Your instructions. Pull each line containing "HEMA" out of the data and copy it.

** Opening Recorded data block **

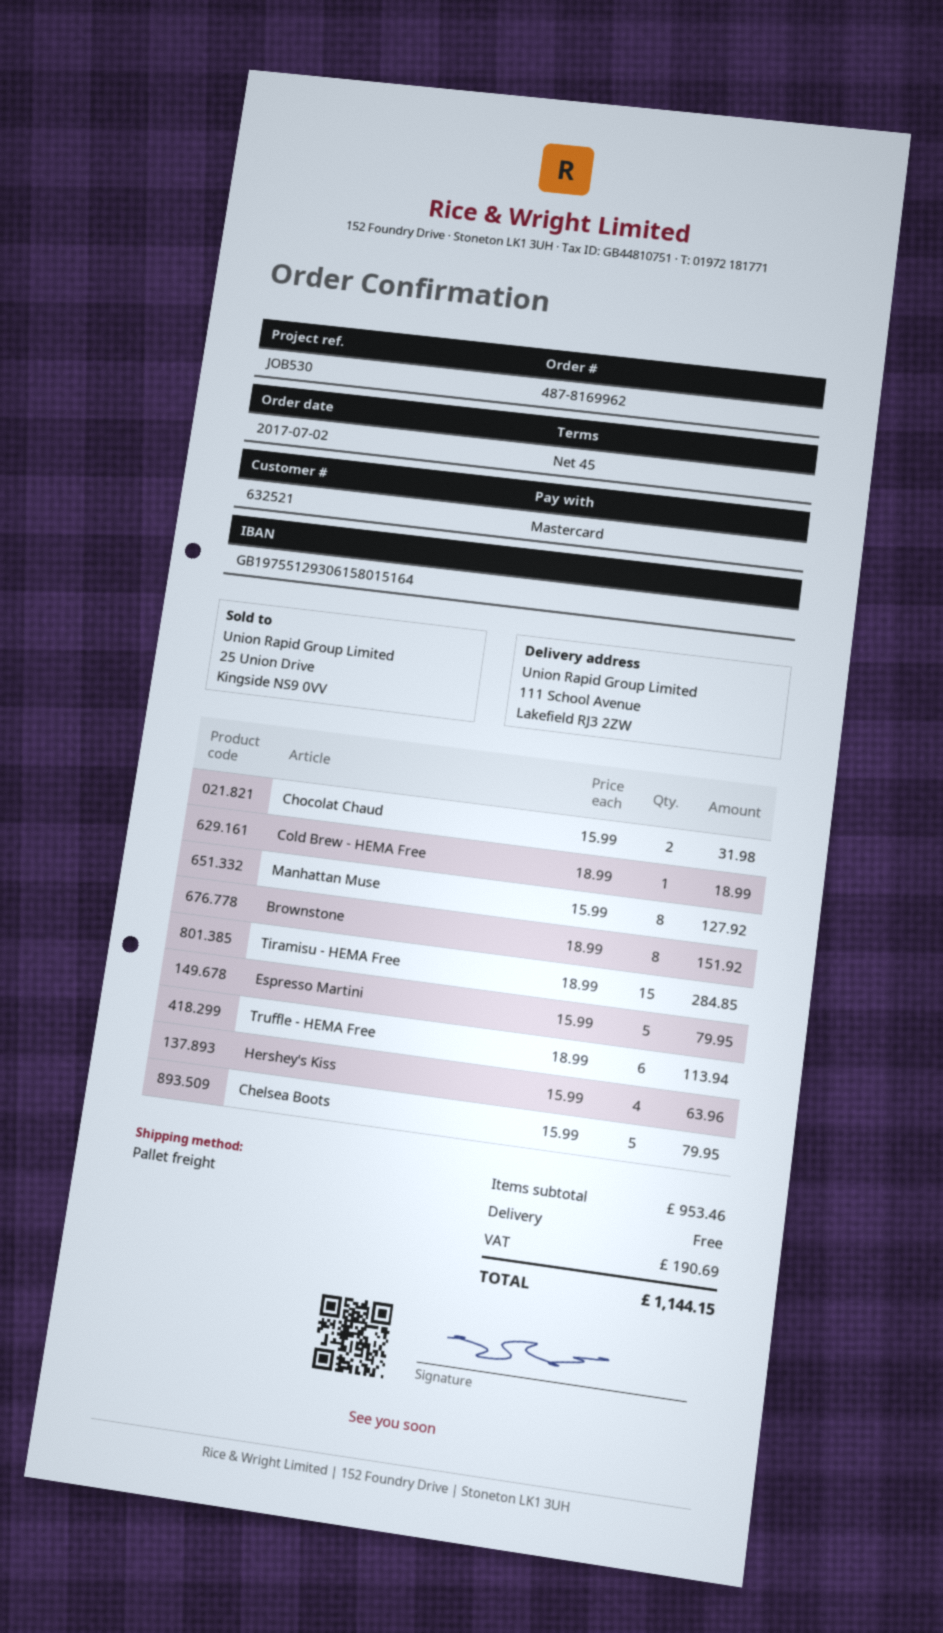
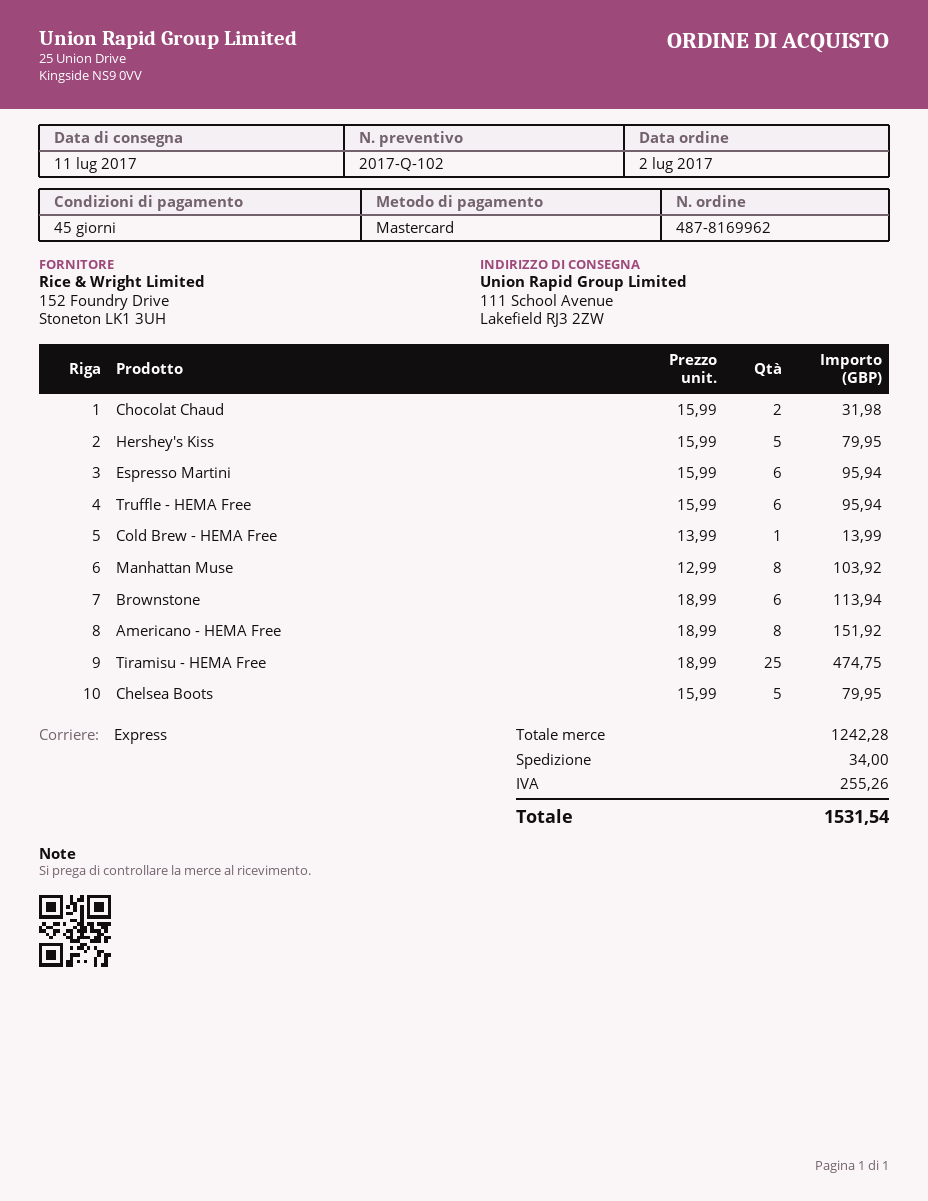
shipping method: pallet freight -> express
Cold Brew - HEMA Free: 1 x 18.99 = 18.99 -> 1 x 13.99 = 13.99
Manhattan Muse: 8 x 15.99 = 127.92 -> 8 x 12.99 = 103.92
Brownstone: 8 x 18.99 = 151.92 -> 6 x 18.99 = 113.94
Tiramisu - HEMA Free: 15 x 18.99 = 284.85 -> 25 x 18.99 = 474.75
Espresso Martini: 5 x 15.99 = 79.95 -> 6 x 15.99 = 95.94
Truffle - HEMA Free: 6 x 18.99 = 113.94 -> 6 x 15.99 = 95.94
Hershey's Kiss: 4 x 15.99 = 63.96 -> 5 x 15.99 = 79.95
Americano - HEMA Free: none -> 8 x 18.99 = 151.92
subtotal: 953.46 -> 1242.28
shipping: 0.00 -> 34.00
tax: 190.69 -> 255.26
total: 1144.15 -> 1531.54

** Closing Recorded data block **

Exercise result.
Cold Brew - HEMA Free: 1 x 18.99 = 18.99 -> 1 x 13.99 = 13.99
Tiramisu - HEMA Free: 15 x 18.99 = 284.85 -> 25 x 18.99 = 474.75
Truffle - HEMA Free: 6 x 18.99 = 113.94 -> 6 x 15.99 = 95.94
Americano - HEMA Free: none -> 8 x 18.99 = 151.92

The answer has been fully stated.